**THE TASK:** In the data below, how many lines contain the string "margin"? Give only the number.

**DATA FOR THIS EXERCISE:**
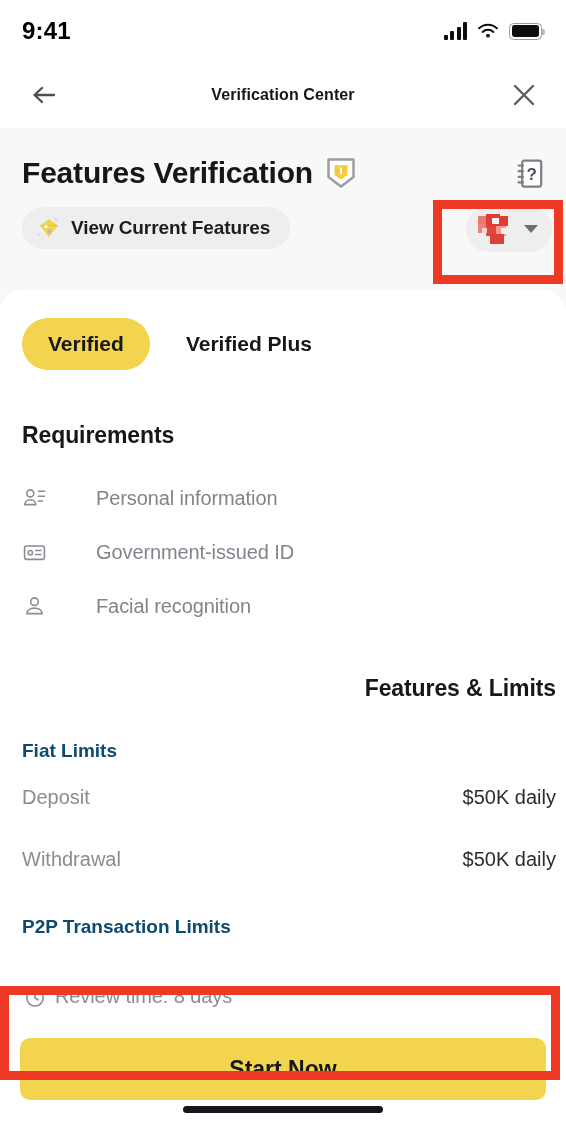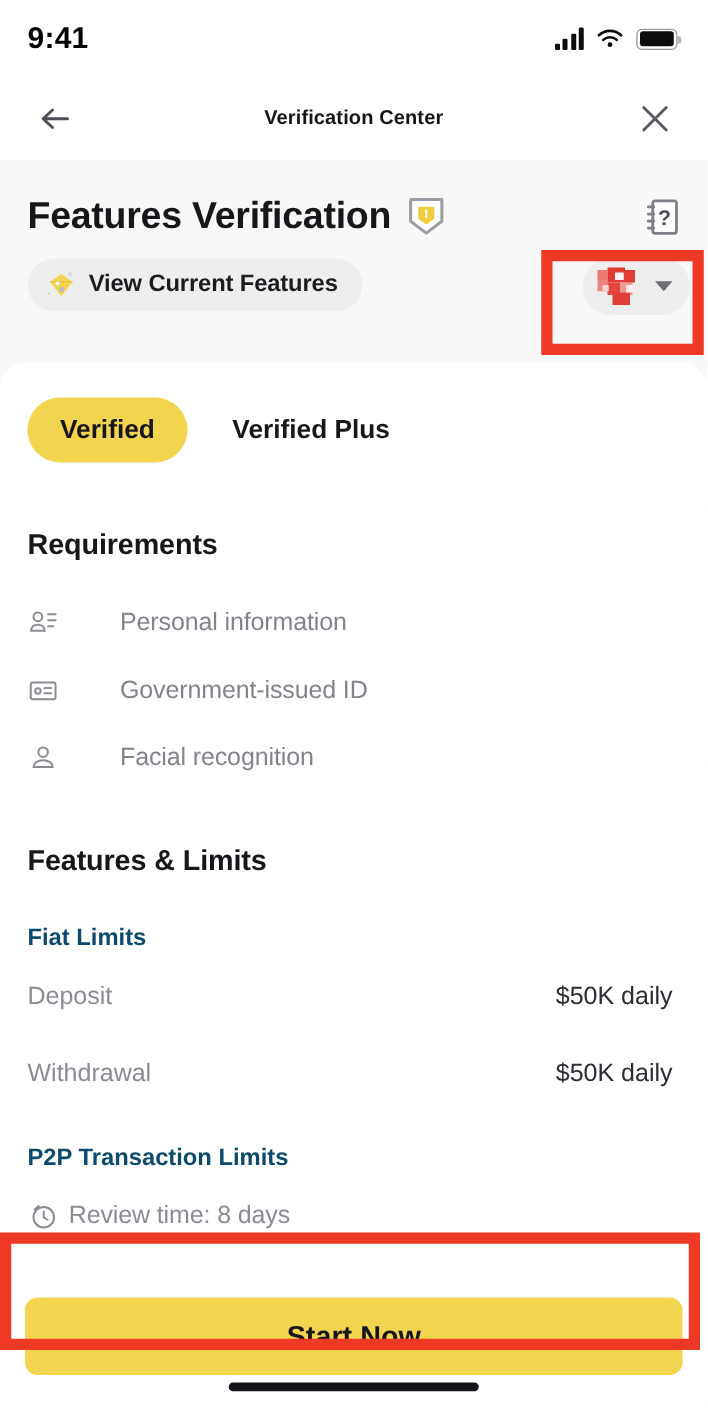--- a/index.html
+++ b/index.html
@@ -205,7 +205,7 @@
     top: 290px; left: 0; right: 0; bottom: 0;
     background: #ffffff;
     border-radius: 22px 22px 0 0;
-    padding: 28px 28px 0 22px;
+    padding: 28px 10px 0 22px;
     overflow: hidden;
   }
 

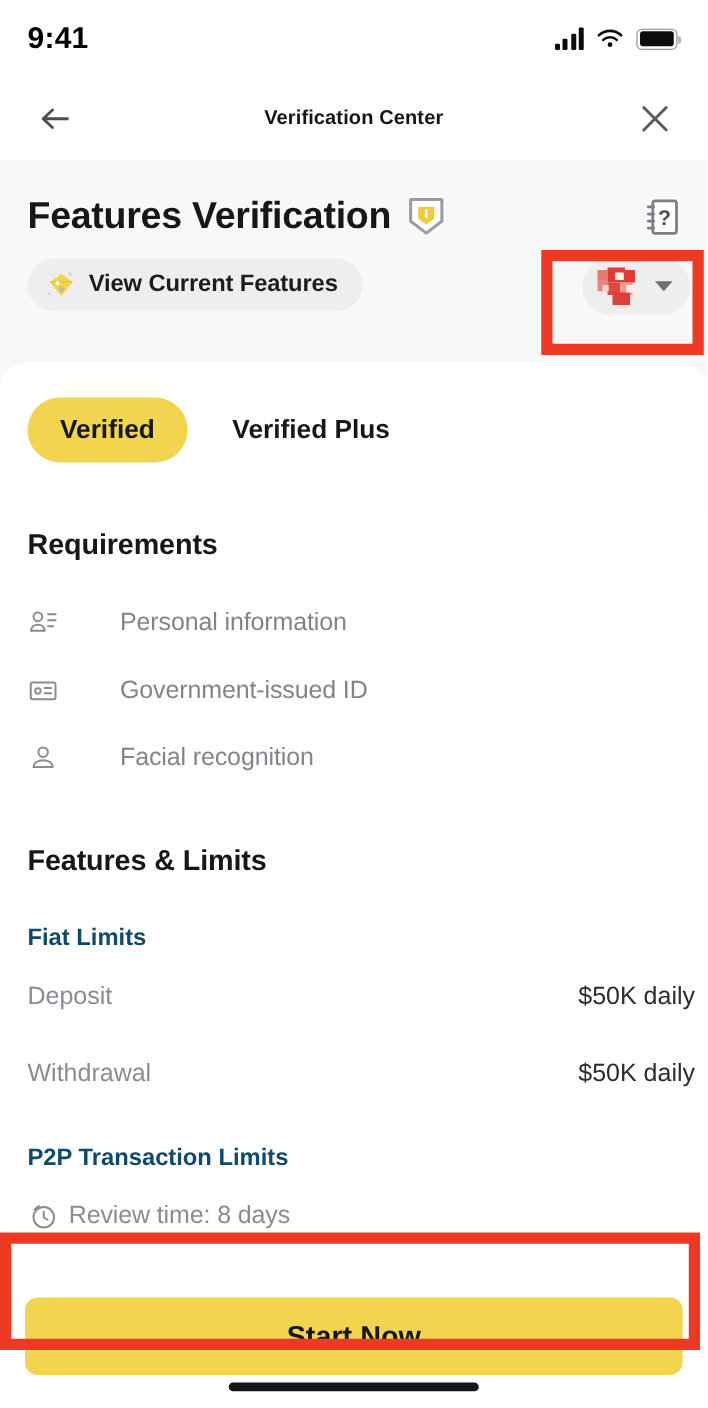--- a/index.html
+++ b/index.html
@@ -258,7 +258,7 @@
     margin-left: 36px;
   }
 
-  .feat-title { margin-top: 42px; }
+  .feat-title { margin-top: 42px; text-align: right; }
 
   .sub-title {
     margin-top: 38px;

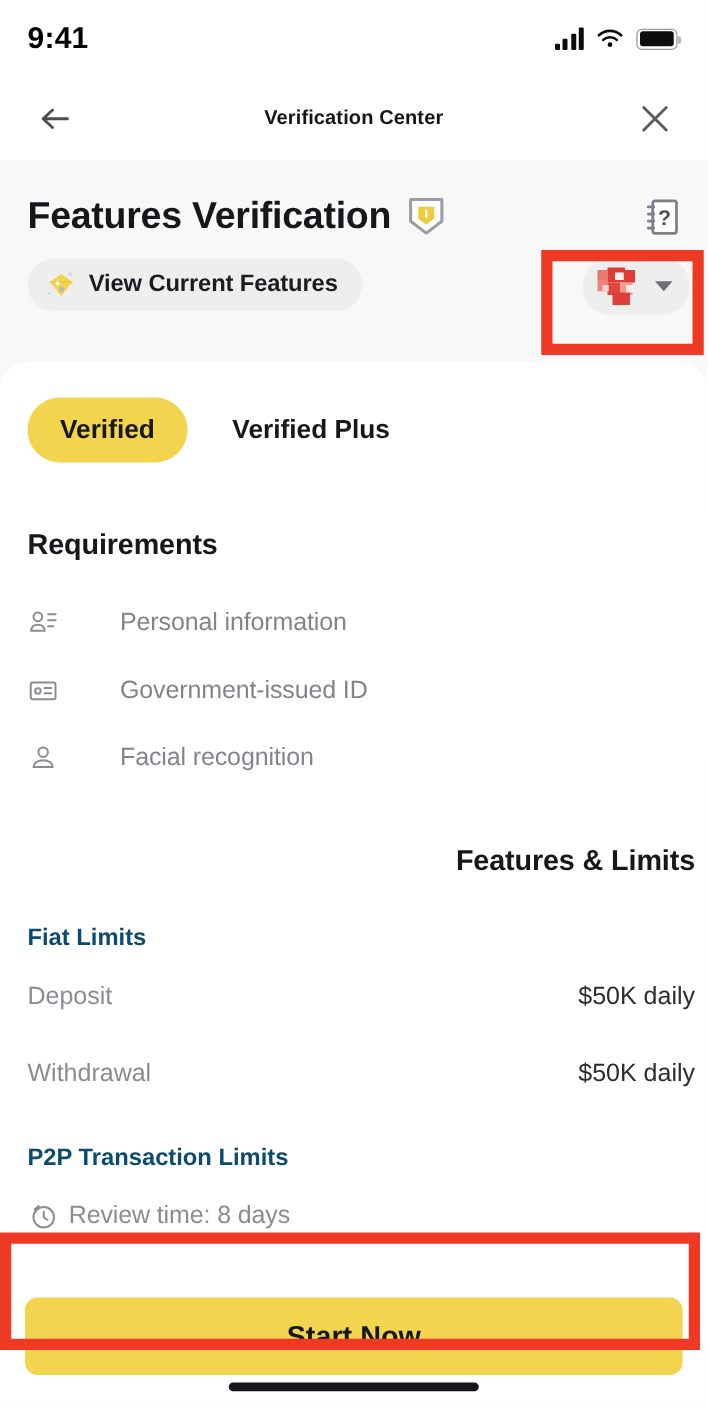--- a/index.html
+++ b/index.html
@@ -322,7 +322,6 @@
     font-weight: bold;
     color: #17171b;
     cursor: pointer;
-    margin-top: 24px;
   }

**RESULT OF THE TASK:** 5